Originally Published at the Chancellor's Blog
Back in the day, the southeast corner of Franklin and Columbia streets was occupied by a gas, Nabs and beverage vendor known as the Happy Store. But that corner, at street level, hasn’t been a happy one for many years following the closure of the bank branch that used to occupy it.
That’s why I’m glad the vacancy has finally been filled with the opening of the new Ackland Museum Store on May 5. The store also features a dedicated exhibition space for artists. The premier exhibit, “Nothing Is Impossible,” features paintings, furniture, book art, sculpture and other works by seven North Carolina artists who have a connection to Penland School of Crafts, located in Mitchell County.
The creation of this combination museum store and art gallery has been a welcome development for everyone involved. The University’s wonderful art museum finally has a place where its visitors can take artwork and art-inspired souvenirs home with them (with the proceeds going to support the Ackland’s exhibition and education programs). Downtown Chapel Hill now has a retail outlet and gallery occupying one of the most recognizable corners in the state. Local artists have another venue where their art can be seen and sold. And passersby see windows filled with vibrant and appealing artwork instead of an empty eyesore.
Art is a great way to keep a downtown vital and alive, not just during festivals or special events, but year-round. With its impressive permanent collection and a variety of changing exhibits throughout the year, the Ackland has been an artistic mainstay of downtown. Likewise, the Hanes Art Center next door provides valuable space for art faculty and students to display their work. The success of FRANK, the artist-owned gallery on Franklin Street, and the 2nd Friday Art Walk featuring local galleries and exhibit spaces are just two examples of Chapel Hill’s artistic vitality.
Chapel Hill has also been a strong supporter of public art, the best known examples being the 20 murals painted on walls all over town.
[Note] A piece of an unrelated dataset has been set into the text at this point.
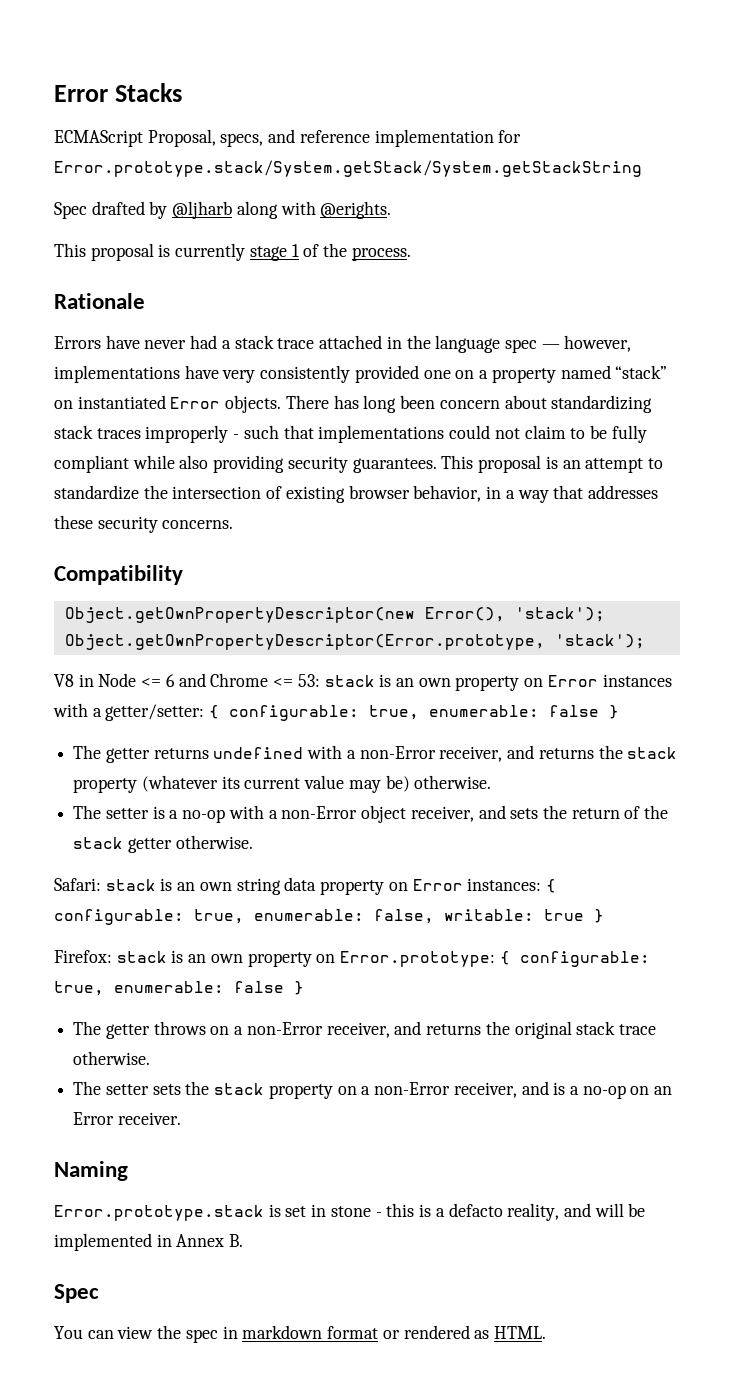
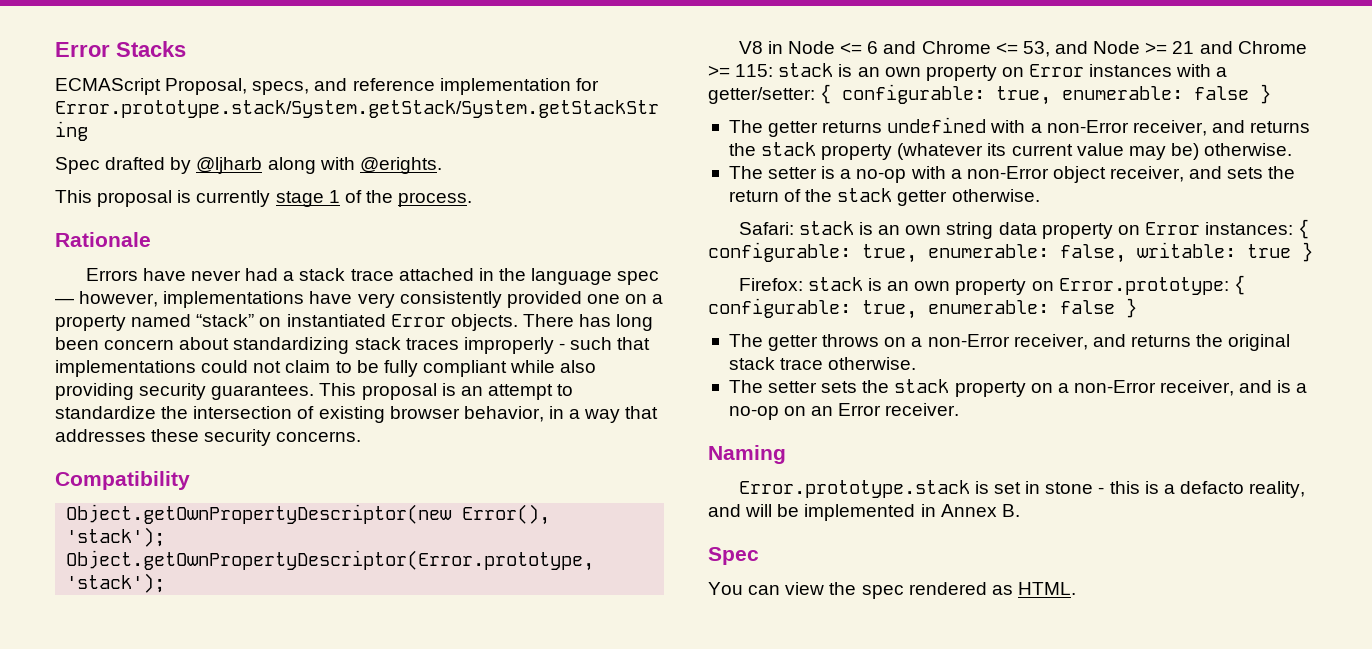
- V8 in Node <= 6 and Chrome <= 53: stack is an own property on Error instances with a getter/setter: { configurable: true, enumerable: false }
+ V8 in Node <= 6 and Chrome <= 53, and Node >= 21 and Chrome >= 115: stack is an own property on Error instances with a getter/setter: { configurable: true, enumerable: false }
- You can view the spec in markdown format or rendered as HTML.
+ You can view the spec rendered as HTML.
Artist Michael Brown is restoring the murals as donations come in to The Painted Walls Project to pay for them. The University funded the restoration of “The Parade,” the whimsical mural along Porthole Alley that is painted on the University-owned Hill Building. The project was not only in support of public art, it was also a sound investment in the maintenance of a valuable downtown property.
Having a strong artistic presence also increases a town’s hipness. Some believe Durham is overtaking Chapel Hill and Carrboro as the cool corner of the Triangle. We can’t let that happen. We can’t let the Southern Part of Heaven and the Paris of the Piedmont outsource their cool to the Bull City.
If we as a community have any hope of attracting, retaining and nurturing what is called “the creative class,” we need to provide the support those artists need to be successful. But this is not just the job of public institutions. It also comes down to individuals. One of my favorite philosophers, Frank Zappa, once said, “Art is making something out of nothing and selling it.” Note the “and selling it” part. Support your local artists. Visit local galleries and shops, like the new Ackland Museum Store, and buy items when you do. When we make art part of our lives, we all get cool points.